Across the data below, state how many lines hold "letter", and reply with nothing but that number.

*** GIVEN INFORMATION Section Begins ***

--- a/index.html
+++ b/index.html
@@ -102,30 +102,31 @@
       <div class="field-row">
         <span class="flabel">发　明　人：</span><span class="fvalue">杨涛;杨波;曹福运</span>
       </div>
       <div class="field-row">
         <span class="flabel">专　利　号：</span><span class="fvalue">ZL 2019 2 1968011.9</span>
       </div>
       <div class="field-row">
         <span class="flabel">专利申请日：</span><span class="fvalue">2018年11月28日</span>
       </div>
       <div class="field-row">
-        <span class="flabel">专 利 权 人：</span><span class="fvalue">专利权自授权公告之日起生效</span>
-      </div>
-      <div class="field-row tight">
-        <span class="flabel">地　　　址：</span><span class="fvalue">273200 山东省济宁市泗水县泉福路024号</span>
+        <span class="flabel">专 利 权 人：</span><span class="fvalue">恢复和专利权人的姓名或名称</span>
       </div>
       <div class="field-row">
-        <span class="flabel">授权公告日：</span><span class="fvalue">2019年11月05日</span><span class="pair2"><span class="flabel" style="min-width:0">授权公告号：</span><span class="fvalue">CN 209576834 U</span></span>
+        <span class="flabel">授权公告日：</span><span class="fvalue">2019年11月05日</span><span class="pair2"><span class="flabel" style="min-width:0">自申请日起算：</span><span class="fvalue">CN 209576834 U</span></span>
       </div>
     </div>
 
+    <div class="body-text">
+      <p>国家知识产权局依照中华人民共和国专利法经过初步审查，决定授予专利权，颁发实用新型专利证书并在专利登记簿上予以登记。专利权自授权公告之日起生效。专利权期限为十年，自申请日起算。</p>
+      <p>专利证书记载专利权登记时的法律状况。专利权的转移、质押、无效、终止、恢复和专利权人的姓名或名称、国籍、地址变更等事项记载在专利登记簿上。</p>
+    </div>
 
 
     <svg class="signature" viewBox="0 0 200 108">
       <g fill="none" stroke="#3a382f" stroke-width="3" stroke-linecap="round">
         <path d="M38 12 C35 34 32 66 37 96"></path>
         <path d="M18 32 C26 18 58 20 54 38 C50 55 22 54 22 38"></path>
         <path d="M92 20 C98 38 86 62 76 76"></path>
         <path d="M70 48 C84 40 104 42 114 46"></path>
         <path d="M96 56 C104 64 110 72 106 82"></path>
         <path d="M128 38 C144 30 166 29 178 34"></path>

*** GIVEN INFORMATION Section Ends ***
*** GIVEN INFORMATION Section Begins ***

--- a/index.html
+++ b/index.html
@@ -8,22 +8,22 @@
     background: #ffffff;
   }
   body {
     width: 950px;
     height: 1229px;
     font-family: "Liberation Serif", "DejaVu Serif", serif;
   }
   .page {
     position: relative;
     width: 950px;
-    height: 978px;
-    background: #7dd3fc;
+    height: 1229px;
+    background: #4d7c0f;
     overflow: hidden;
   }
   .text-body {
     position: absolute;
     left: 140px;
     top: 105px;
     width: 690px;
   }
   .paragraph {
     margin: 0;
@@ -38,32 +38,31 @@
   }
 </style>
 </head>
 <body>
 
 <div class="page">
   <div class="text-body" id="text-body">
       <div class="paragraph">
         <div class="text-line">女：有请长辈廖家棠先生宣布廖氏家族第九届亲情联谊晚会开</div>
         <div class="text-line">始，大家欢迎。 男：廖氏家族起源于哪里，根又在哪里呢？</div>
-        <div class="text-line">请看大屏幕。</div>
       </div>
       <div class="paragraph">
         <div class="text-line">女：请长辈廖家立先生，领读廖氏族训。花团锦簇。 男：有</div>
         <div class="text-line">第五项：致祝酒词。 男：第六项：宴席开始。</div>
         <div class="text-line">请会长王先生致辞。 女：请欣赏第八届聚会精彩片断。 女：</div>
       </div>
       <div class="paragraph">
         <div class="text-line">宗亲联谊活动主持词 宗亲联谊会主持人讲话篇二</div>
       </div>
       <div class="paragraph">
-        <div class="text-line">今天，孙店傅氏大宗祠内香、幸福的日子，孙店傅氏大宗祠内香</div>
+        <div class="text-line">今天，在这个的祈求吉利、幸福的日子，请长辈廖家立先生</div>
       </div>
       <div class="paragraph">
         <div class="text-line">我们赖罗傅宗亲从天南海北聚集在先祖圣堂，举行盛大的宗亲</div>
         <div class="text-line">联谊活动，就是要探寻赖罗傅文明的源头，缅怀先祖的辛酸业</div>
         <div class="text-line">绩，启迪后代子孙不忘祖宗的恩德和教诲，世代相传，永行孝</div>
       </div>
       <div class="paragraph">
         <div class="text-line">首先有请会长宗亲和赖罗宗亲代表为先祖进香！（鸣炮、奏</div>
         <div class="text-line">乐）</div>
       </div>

*** GIVEN INFORMATION Section Ends ***
*** GIVEN INFORMATION Section Begins ***

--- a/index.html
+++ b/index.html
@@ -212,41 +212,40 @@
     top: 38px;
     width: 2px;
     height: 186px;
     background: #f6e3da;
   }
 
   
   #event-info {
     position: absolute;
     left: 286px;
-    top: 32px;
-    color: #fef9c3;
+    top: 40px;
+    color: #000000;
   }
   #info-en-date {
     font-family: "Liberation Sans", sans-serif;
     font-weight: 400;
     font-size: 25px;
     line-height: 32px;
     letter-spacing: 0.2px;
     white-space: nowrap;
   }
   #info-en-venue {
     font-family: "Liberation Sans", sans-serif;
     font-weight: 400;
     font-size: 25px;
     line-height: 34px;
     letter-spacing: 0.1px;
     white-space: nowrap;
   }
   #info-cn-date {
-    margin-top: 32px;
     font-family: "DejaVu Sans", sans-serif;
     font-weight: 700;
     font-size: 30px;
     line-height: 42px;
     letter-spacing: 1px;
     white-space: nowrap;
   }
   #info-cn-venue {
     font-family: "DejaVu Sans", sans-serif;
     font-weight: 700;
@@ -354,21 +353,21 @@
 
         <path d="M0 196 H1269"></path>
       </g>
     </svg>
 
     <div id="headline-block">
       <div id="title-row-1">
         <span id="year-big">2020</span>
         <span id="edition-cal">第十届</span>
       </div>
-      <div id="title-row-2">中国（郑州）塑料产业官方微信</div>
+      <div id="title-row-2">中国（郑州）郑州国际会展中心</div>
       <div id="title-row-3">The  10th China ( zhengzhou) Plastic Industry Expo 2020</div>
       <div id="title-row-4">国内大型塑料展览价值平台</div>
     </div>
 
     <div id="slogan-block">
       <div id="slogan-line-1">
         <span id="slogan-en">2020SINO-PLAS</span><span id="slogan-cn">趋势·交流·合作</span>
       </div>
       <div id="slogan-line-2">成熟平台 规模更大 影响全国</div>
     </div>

*** GIVEN INFORMATION Section Ends ***

== WRITTEN ANSWER ==
3